_Work order:_
What is needed is every line, exactly as given, from the line containing "STRING QUINTET OP." through the end of the data below.

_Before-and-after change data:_

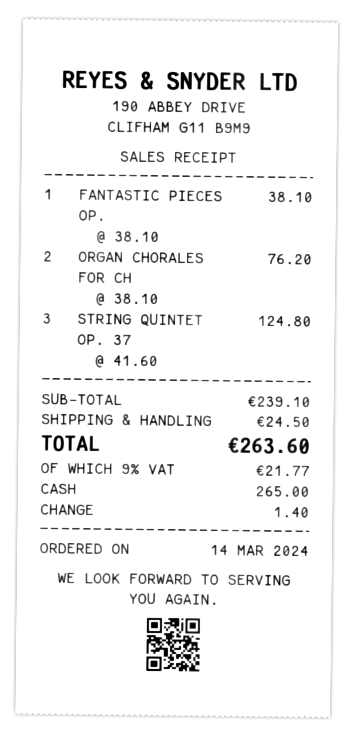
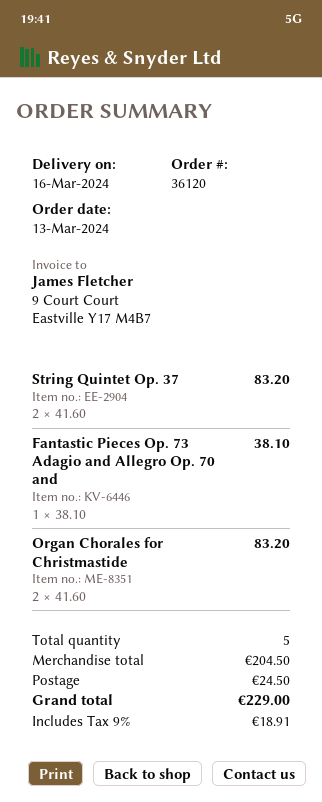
order date: 2024-03-14 -> 2024-03-13
ORGAN CHORALES FOR CH: 2 x 38.10 = 76.20 -> 2 x 41.60 = 83.20
STRING QUINTET OP. 37: 3 x 41.60 = 124.80 -> 2 x 41.60 = 83.20
subtotal: 239.10 -> 204.50
tax: 9% = 21.77 -> 9% = 18.91
total: 263.60 -> 229.00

_Your solution:_
STRING QUINTET OP. 37: 3 x 41.60 = 124.80 -> 2 x 41.60 = 83.20
subtotal: 239.10 -> 204.50
tax: 9% = 21.77 -> 9% = 18.91
total: 263.60 -> 229.00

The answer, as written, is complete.